#### [Exercise description]
Output every entry exactly as written, but omit the pictures.

#### [Available data]
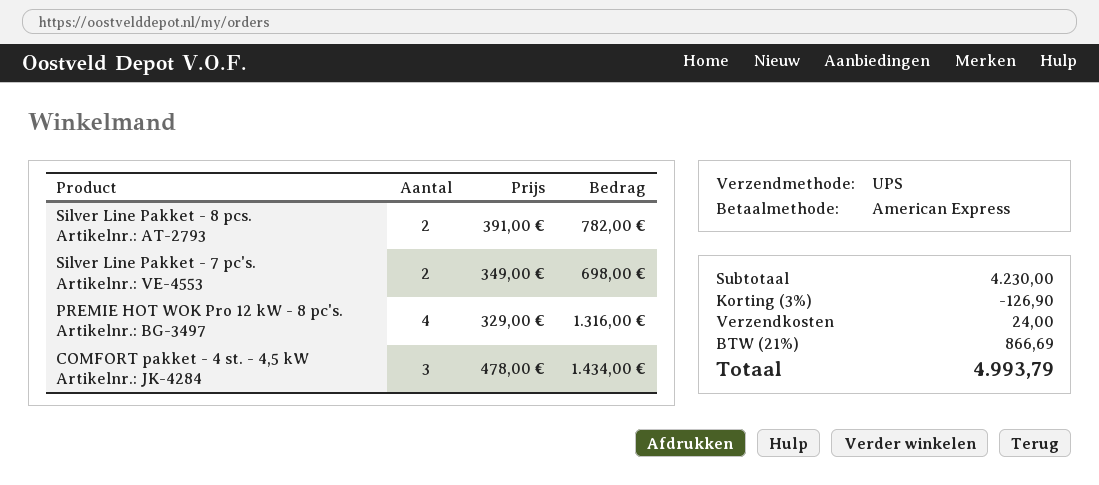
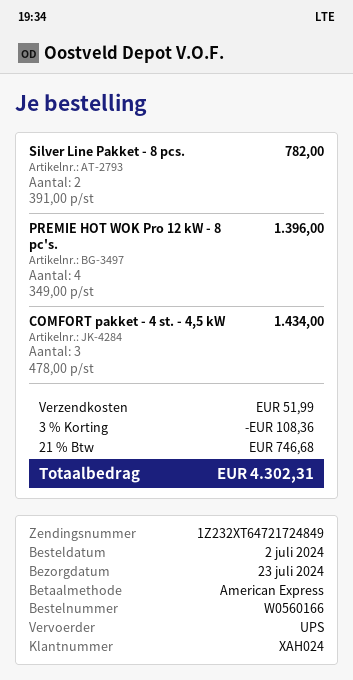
Silver Line Pakket - 7 pc's.: 2 x 349.00 = 698.00 -> none
PREMIE HOT WOK Pro 12 kW - 8 pc's.: 4 x 329.00 = 1316.00 -> 4 x 349.00 = 1396.00
discount: 3% = 126.90 -> 3% = 108.36
shipping: 24.00 -> 51.99
tax: 21% = 866.69 -> 21% = 746.68
total: 4993.79 -> 4302.31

#### [Exercise answer]
Silver Line Pakket - 7 pc's.: 2 x 349.00 = 698.00 -> none
PREMIE HOT WOK Pro 12 kW - 8 pc's.: 4 x 329.00 = 1316.00 -> 4 x 349.00 = 1396.00
discount: 3% = 126.90 -> 3% = 108.36
shipping: 24.00 -> 51.99
tax: 21% = 866.69 -> 21% = 746.68
total: 4993.79 -> 4302.31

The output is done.